▶ PROMPT: Output each record below exactly. No images go in the copy.

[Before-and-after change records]
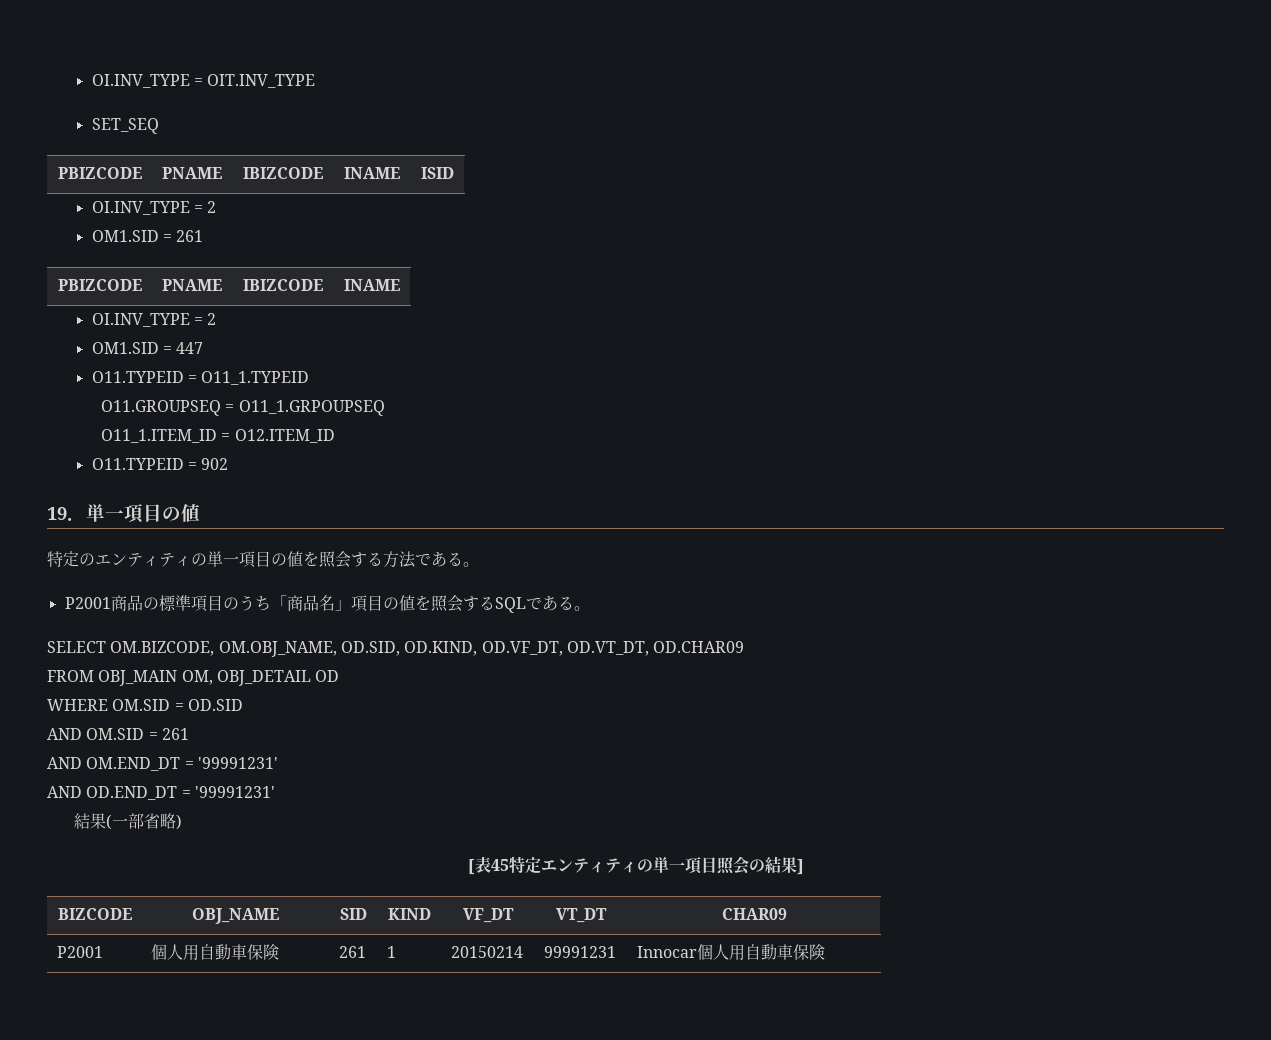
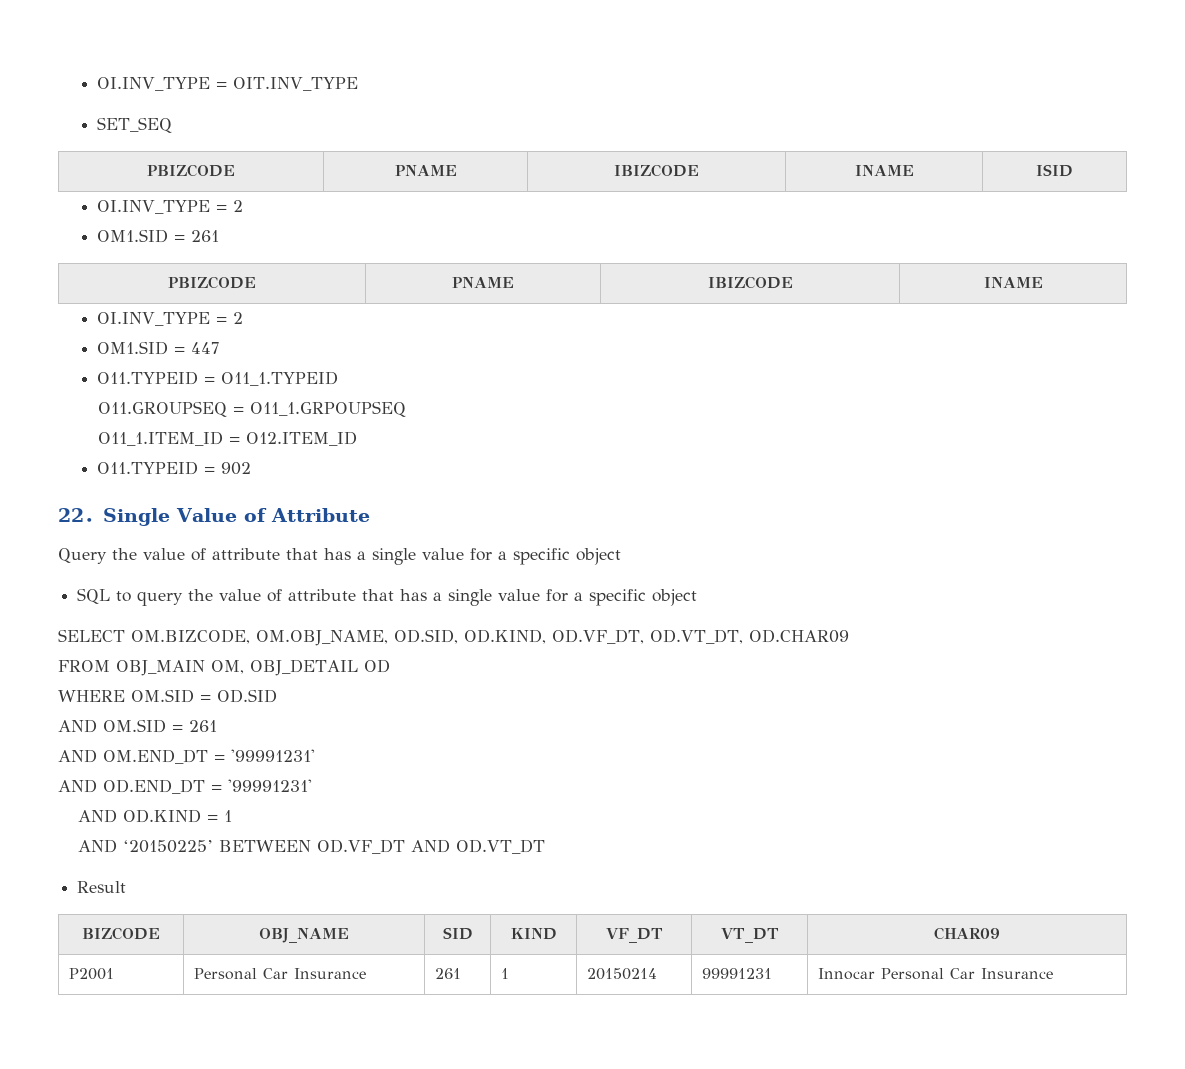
- 19．単一項目の値
- 特定のエンティティの単一項目の値を照会する方法である。
- P2001商品の標準項目のうち「商品名」項目の値を照会するSQLである。
+ 22．Single Value of Attribute
+ Query the value of attribute that has a single value for a specific object
+ SQL to query the value of attribute that has a single value for a specific object
- 結果(一部省略)
- [表45特定エンティティの単一項目照会の結果]
+ AND OD.KIND = 1
+ AND ‘20150225’ BETWEEN OD.VF_DT AND OD.VT_DT
+ Result
- P2001 | 個人用自動車保険 | 261 | 1 | 20150214 | 99991231 | Innocar個人用自動車保険
+ P2001 | Personal Car Insurance | 261 | 1 | 20150214 | 99991231 | Innocar Personal Car Insurance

▶ SOLUTION BELOW:
- 19．単一項目の値
- 特定のエンティティの単一項目の値を照会する方法である。
- P2001商品の標準項目のうち「商品名」項目の値を照会するSQLである。
+ 22．Single Value of Attribute
+ Query the value of attribute that has a single value for a specific object
+ SQL to query the value of attribute that has a single value for a specific object
- 結果(一部省略)
- [表45特定エンティティの単一項目照会の結果]
+ AND OD.KIND = 1
+ AND ‘20150225’ BETWEEN OD.VF_DT AND OD.VT_DT
+ Result
- P2001 | 個人用自動車保険 | 261 | 1 | 20150214 | 99991231 | Innocar個人用自動車保険
+ P2001 | Personal Car Insurance | 261 | 1 | 20150214 | 99991231 | Innocar Personal Car Insurance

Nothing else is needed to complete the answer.